→ **Exercise data**
----

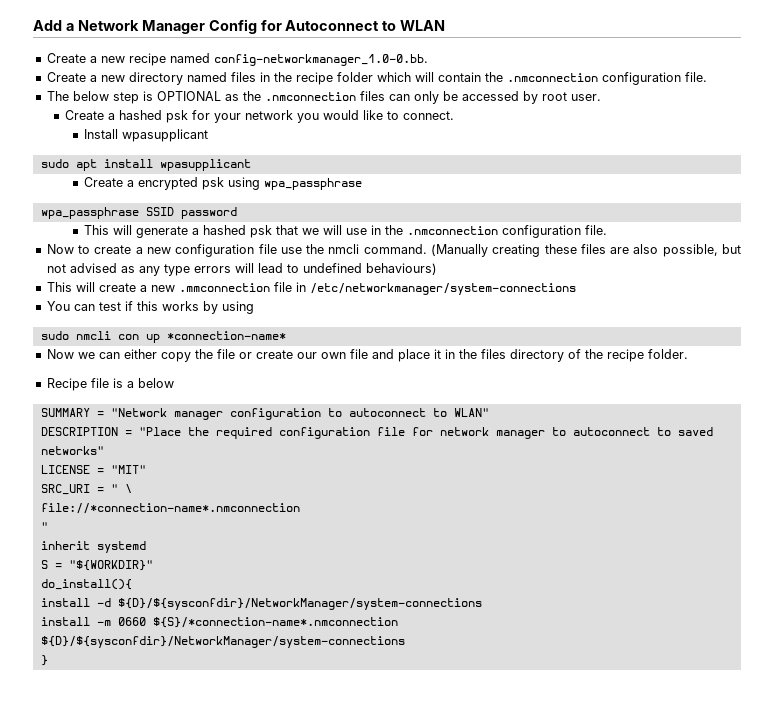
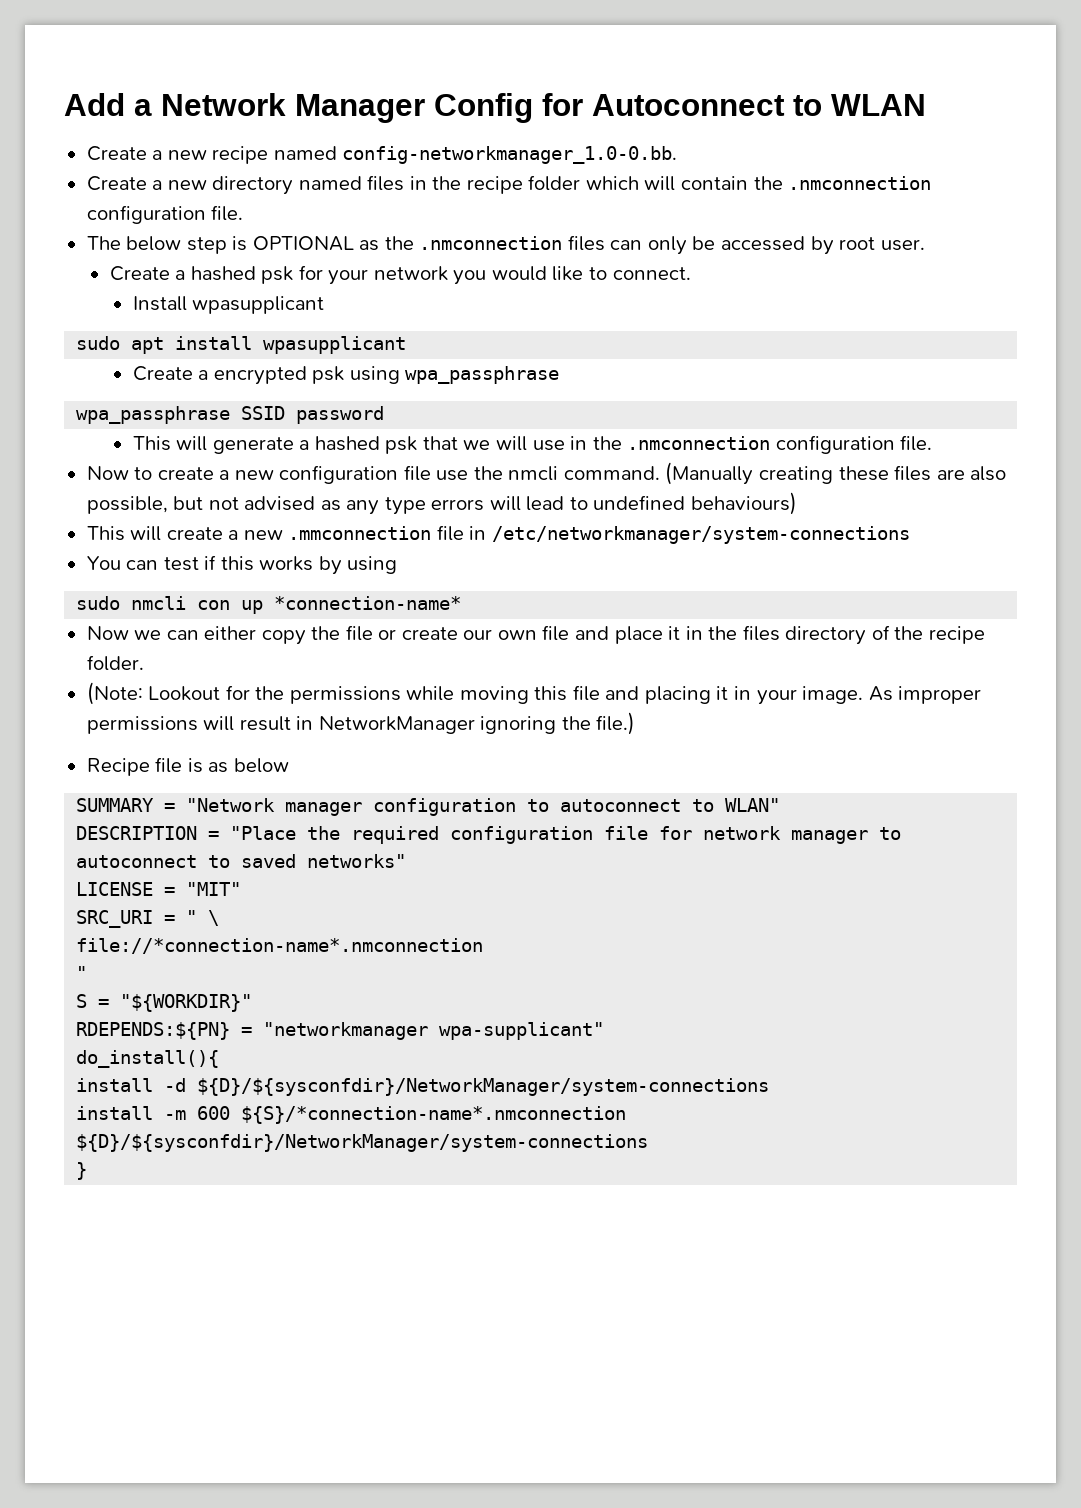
+ (Note: Lookout for the permissions while moving this file and placing it in your image. As improper permissions will result in NetworkManager ignoring the file.)
- Recipe file is a below
+ Recipe file is as below
- inherit systemd
+ RDEPENDS:${PN} = "networkmanager wpa-supplicant"
- install -m 0660 ${S}/*connection-name*.nmconnection ${D}/${sysconfdir}/NetworkManager/system-connections
+ install -m 600 ${S}/*connection-name*.nmconnection ${D}/${sysconfdir}/NetworkManager/system-connections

----

→ **Exercise goal**
Every entry belongs in the answer exactly as written, but no picture does.

→ **Reply to the task**
+ (Note: Lookout for the permissions while moving this file and placing it in your image. As improper permissions will result in NetworkManager ignoring the file.)
- Recipe file is a below
+ Recipe file is as below
- inherit systemd
+ RDEPENDS:${PN} = "networkmanager wpa-supplicant"
- install -m 0660 ${S}/*connection-name*.nmconnection ${D}/${sysconfdir}/NetworkManager/system-connections
+ install -m 600 ${S}/*connection-name*.nmconnection ${D}/${sysconfdir}/NetworkManager/system-connections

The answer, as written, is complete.